Gezi parkı olaylarında 2911 sayılı “ Toplantı ve gösteri yürüyüşleri yasasına muhalefet“ ve “ Polise Mukavemet “ iddiasıyla tutuklanan ve 10 gün sonra Metris T 1 Tipi cezaevinden serbest bırakılan bayrak satıcısı Ali Sarıçiçek de nihayet ailesine kavuştu. Cezaevinden çıkar çıkmaz kapıda bekleyen 5 çocuğunu kucaklayan baba Sarıçiçek, sevincini halay çekerek gösterdi. “Benim gibi içerde yatan binlerce suçsuz insan var” diyen Sarıçiçek ANF’ye yaşadığı zulmü anlattı.

Ali Sarıçiçek 6 Temmuz 2013 tarihinde Taksim’de bayrak satmak üzere Şişli Kuştepe’deki evinden çıktığında henüz başına geleceklerden habersizdi. 15 yaşındaki oğlu Selami ile İstiklal caddesine gelen Sarıçiçek 30, 40 lira kazanıp akşam çocuklarına ekmek parası götürmek istemişti, ama polisin saldırısıyla her şey altüst oldu.

‘NE ANAM KALDI NE AVRADIM ‘

Sarıçiçek yaşadıklarını şöyle anlattı: “ Bayrak satıcısı olduğumu göre göre Toma üzerimize tazyikli su sıkmaya başladı. Sudan kaçarken kendimi Mis sokakta buldum. Bu kez çevik kuvvet ekipleri sokağın başını tutup oradan hem gaz bombası atıyor, hem plastik mermi sıkıyorlardı. Sıktıkları plastik mermilerden biri baldırıma geldi. Hem acı çekiyordum hem de nefes alamıyordum. Yardımıma biri koştu, tam sokaktan çıkacaktım ki polis birden koşarak sokağa daldı ve onlara bayrak satıcısı olduğumu söylememe rağmen beni darp ederek gözaltına aldılar. Hatta orada iki Amerikalı turisti de durdurdular, ama onların pasaportlarına bakıp bıraktılar. Ben de onlara çifte standart yaptıklarını, bu ülkede rahat nefes almak için illa da Amerikalı turist mi olmak gerektiğini sorduğumda ne anam kaldı ne avradım. Öyle küfürler ettiler ki, neye uğradığımı şaşırdım. Tekmelerle darp ederek beni çevik kuvvet otosuna bindirdiler.
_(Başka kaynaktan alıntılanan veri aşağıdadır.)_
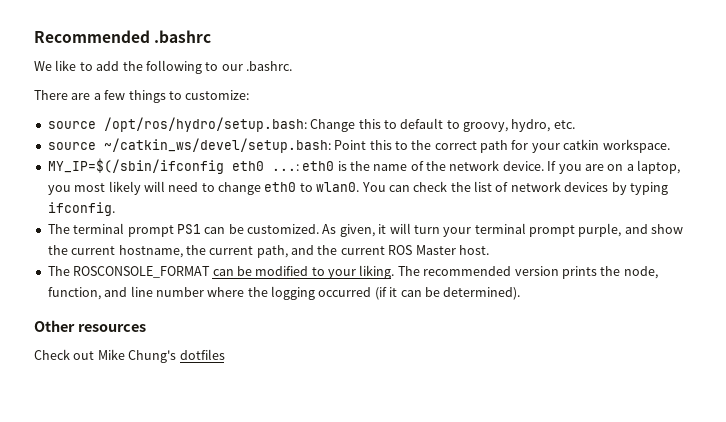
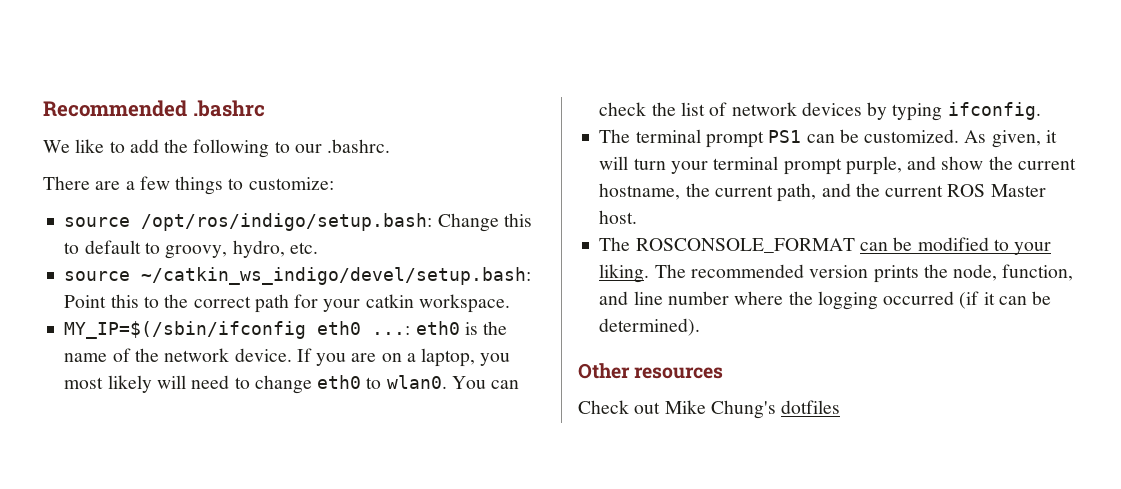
- source /opt/ros/hydro/setup.bash: Change this to default to groovy, hydro, etc.
+ source /opt/ros/indigo/setup.bash: Change this to default to groovy, hydro, etc.
- source ~/catkin_ws/devel/setup.bash: Point this to the correct path for your catkin workspace.
+ source ~/catkin_ws_indigo/devel/setup.bash: Point this to the correct path for your catkin workspace.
Götürüldüğüm İstanbul Emniyet Güvenlik Şube Müdürlüğünde de bu zulüm sürdü. Susma hakkımı kullandım. Sanki ezeli bir suçluymuşum gibi don ile bırakılmak suretiyle çıplak soyularak her yerim arandı. Yemek vermediler, sigara içemedik, resmen psikolojik işkenceye tabi tutulduk.”

EKMEK VE SU GETİREN AVUKATLARA DA DARP

Mahkemeye çıkartılmak üzere getirildikleri Çağlayan adliyesinde iki avukatın da polisler tarafından darp edildiğini aktaran Sarıçiçek, “Nezarethanedeyken, iki kadın avukat bize ekmek ve su getirdi. Polisler ekmek ve suyu vermediği gibi iki kadın avukatı darp etti“ diye konuştu.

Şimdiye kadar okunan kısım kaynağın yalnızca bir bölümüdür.